Dunia, kata Guslin, kembali disuguhkan narasi perdamaian. Kali ini lewat Dewan Perdamaian bentukan Presiden Amerika Serikat, Donald Trump.
"Namun, benarkah ini perdamaian? Atau justru proyek pendudukan dengan wajah baru?" tanyanya retoris.
Guslin melanjutkan, media melaporkan bahwa Indonesia, Saudi, Qatar, Turki, Mesir, Jordania, Pakistan, dan Uni Emirat Arab disebut sepakat bergabung dengan Dewan Keamanan Trump tersebut.
Namun, ungkapnya, untuk menjadi anggota tetap dewan tersebut, masing-masing negara dipungut biaya 1 miliar dolar Amerika Serikat yang setara hampir 17 triliun rupiah.
"Fakta ini membongkar hakikat dewan tersebut.

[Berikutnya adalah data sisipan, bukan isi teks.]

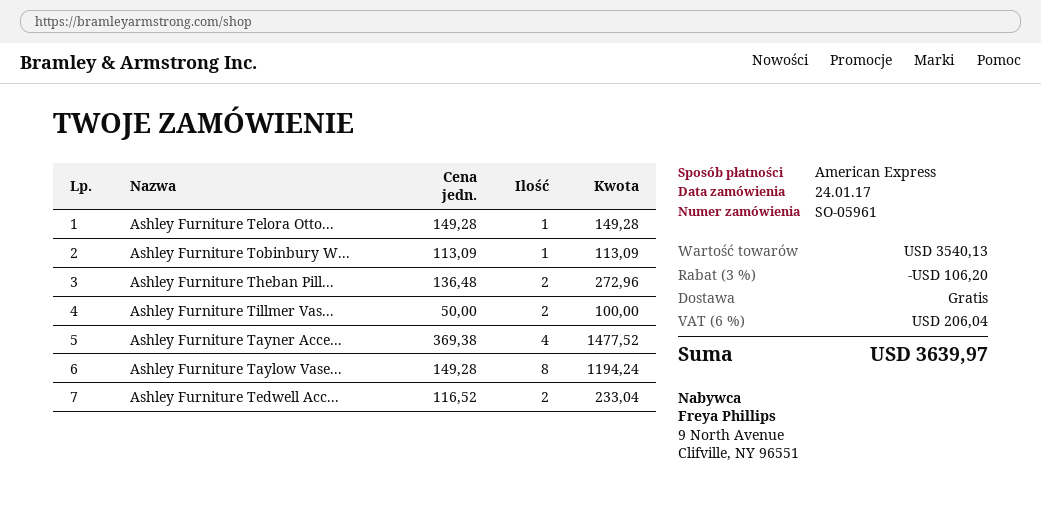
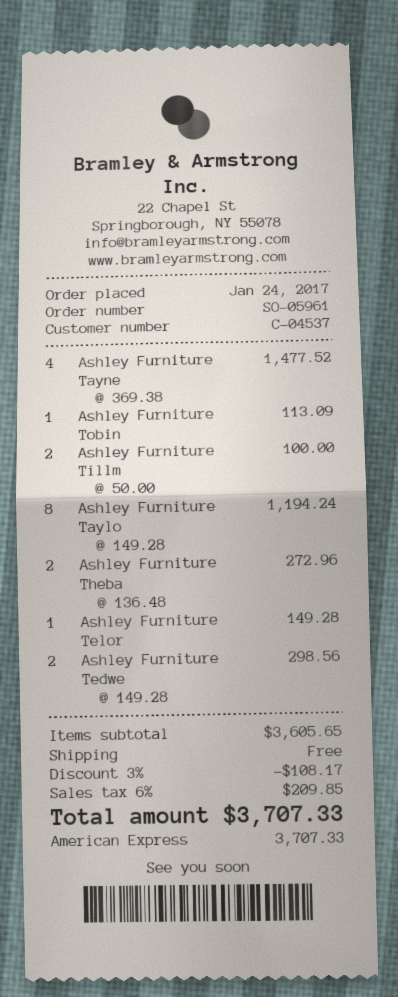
Ashley Furniture Tedwell Acc...: 2 x 116.52 = 233.04 -> 2 x 149.28 = 298.56
subtotal: 3540.13 -> 3605.65
discount: 3% = 106.20 -> 3% = 108.17
tax: 6% = 206.04 -> 6% = 209.85
total: 3639.97 -> 3707.33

Perdamaian yang harus dibayar mahal adalah untuk upeti politik," bebernya.
Guslin pun memperingatkan bahwa Dewan Perdamaian Trump ini sejatinya bukanlah dewan damai, melainkan alat atau instrumen politik global Amerika Serikat.

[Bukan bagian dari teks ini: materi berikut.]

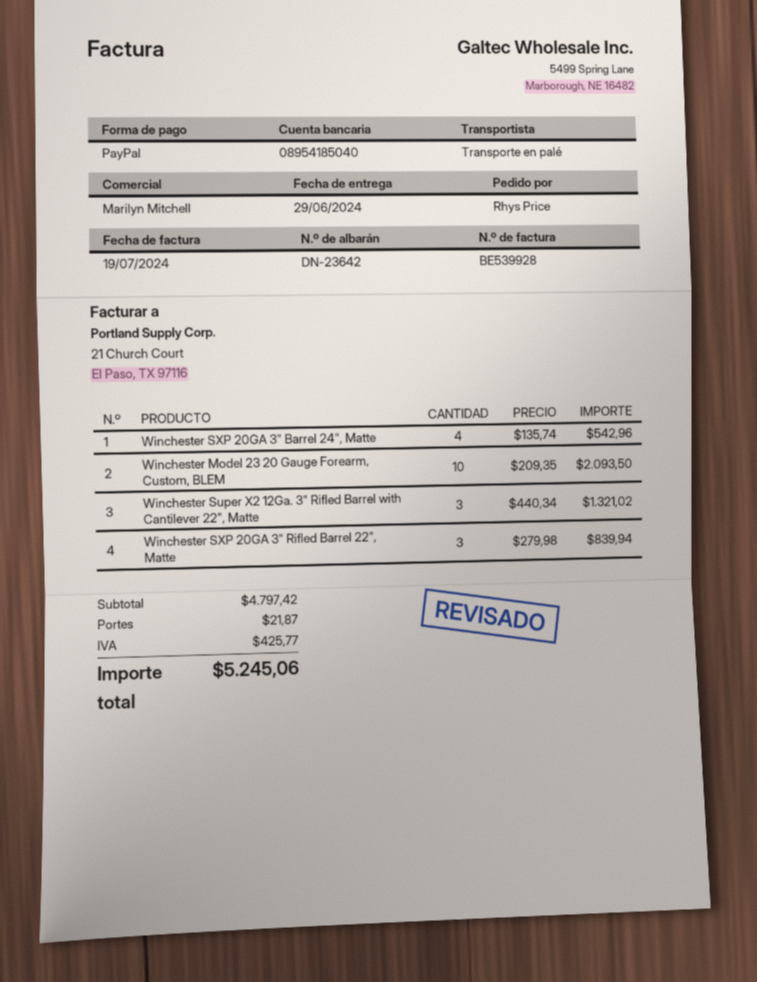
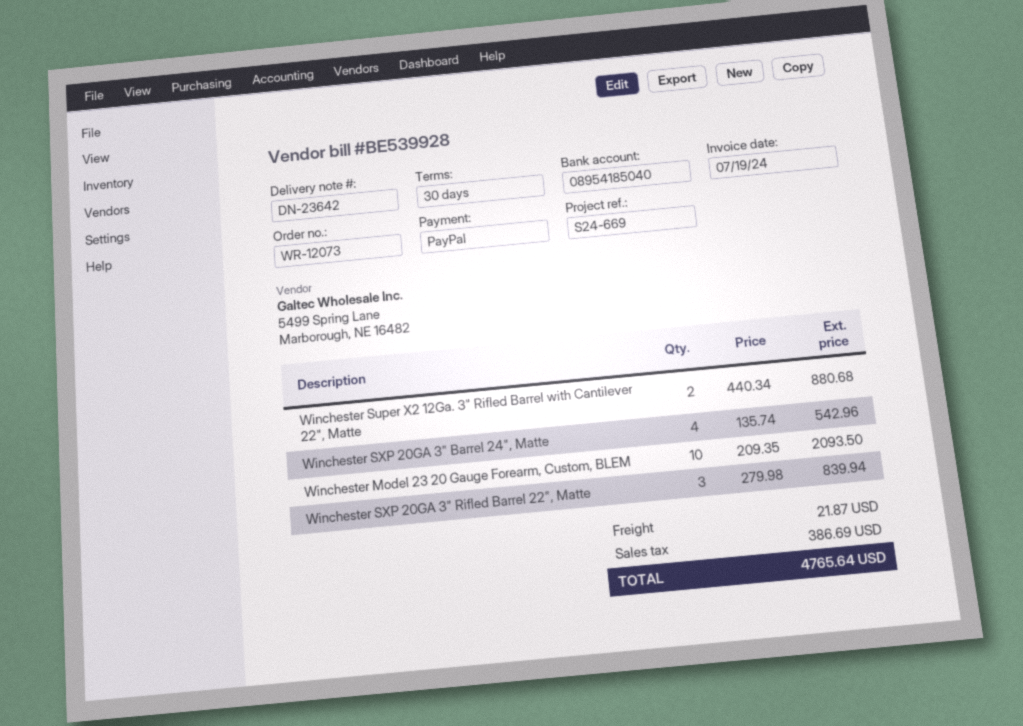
Winchester Super X2 12Ga. 3" Rifled Barrel with Cantilever 22", Matte: 3 x 440.34 = 1321.02 -> 2 x 440.34 = 880.68
tax: 425.77 -> 386.69
total: 5245.06 -> 4765.64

"Tujuannya tidak lain mengamankan kepentingan Washington dan melanggengkan pendudukan Palestina oleh entitas Zionis Israel," pungkasnya.

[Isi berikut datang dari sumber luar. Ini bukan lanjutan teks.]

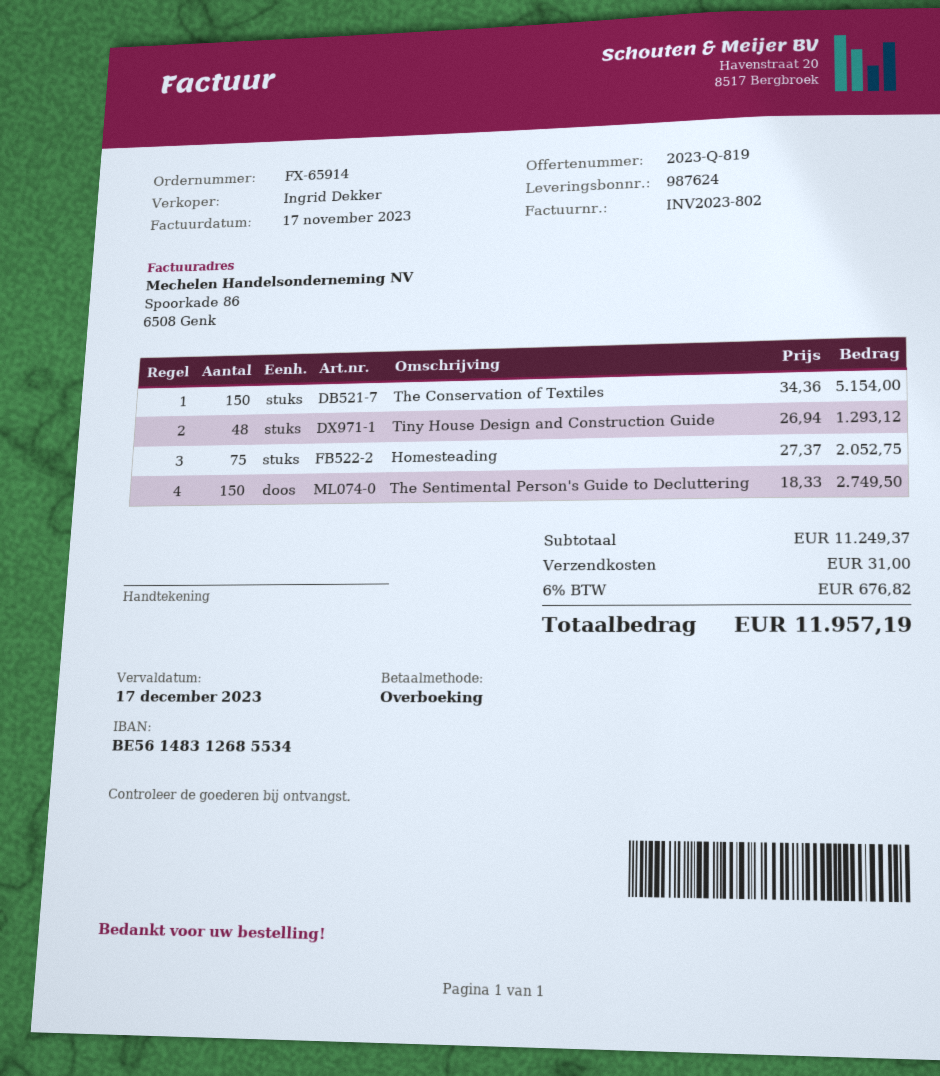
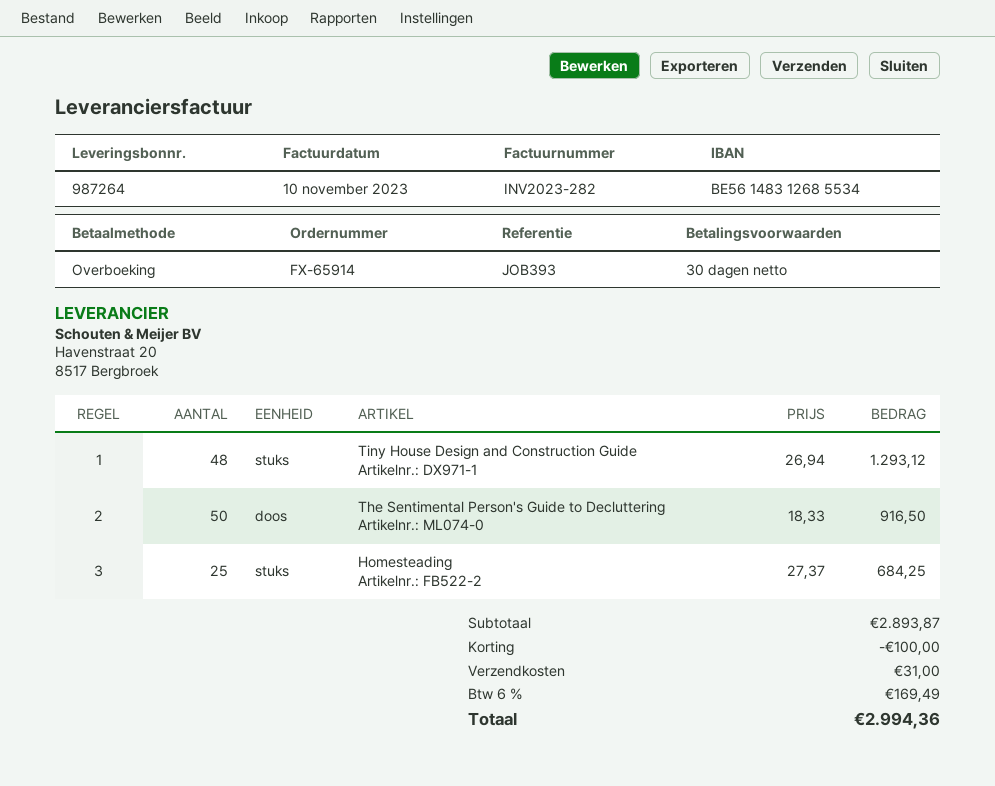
delivery note number: 987624 -> 987264
invoice number: INV2023-802 -> INV2023-282
invoice date: 2023-11-17 -> 2023-11-10
The Conservation of Textiles: 150 x 34.36 = 5154.00 -> none
Homesteading: 75 x 27.37 = 2052.75 -> 25 x 27.37 = 684.25
The Sentimental Person's Guide to Decluttering: 150 x 18.33 = 2749.50 -> 50 x 18.33 = 916.50
subtotal: 11249.37 -> 2893.87
discount: none -> 100.00
tax: 6% = 676.82 -> 6% = 169.49
total: 11957.19 -> 2994.36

Diketahui, Pemerintah Indonesia memutuskan ikut berpartisipasi membayar pungutan iuran awal keanggotaan Dewan Perdamaian bentukan Presiden AS Donald Trump.
"Presiden (Prabowo Subianto) memutuskan untuk ikut berpartisipasi," ungkap Menteri Luar Negeri Sugiono, dalam konferensi pers usai rapat tertutup bersama Komisi I DPR RI, Selasa (27/1/2026) di Kompleks Parlemen, Jakarta.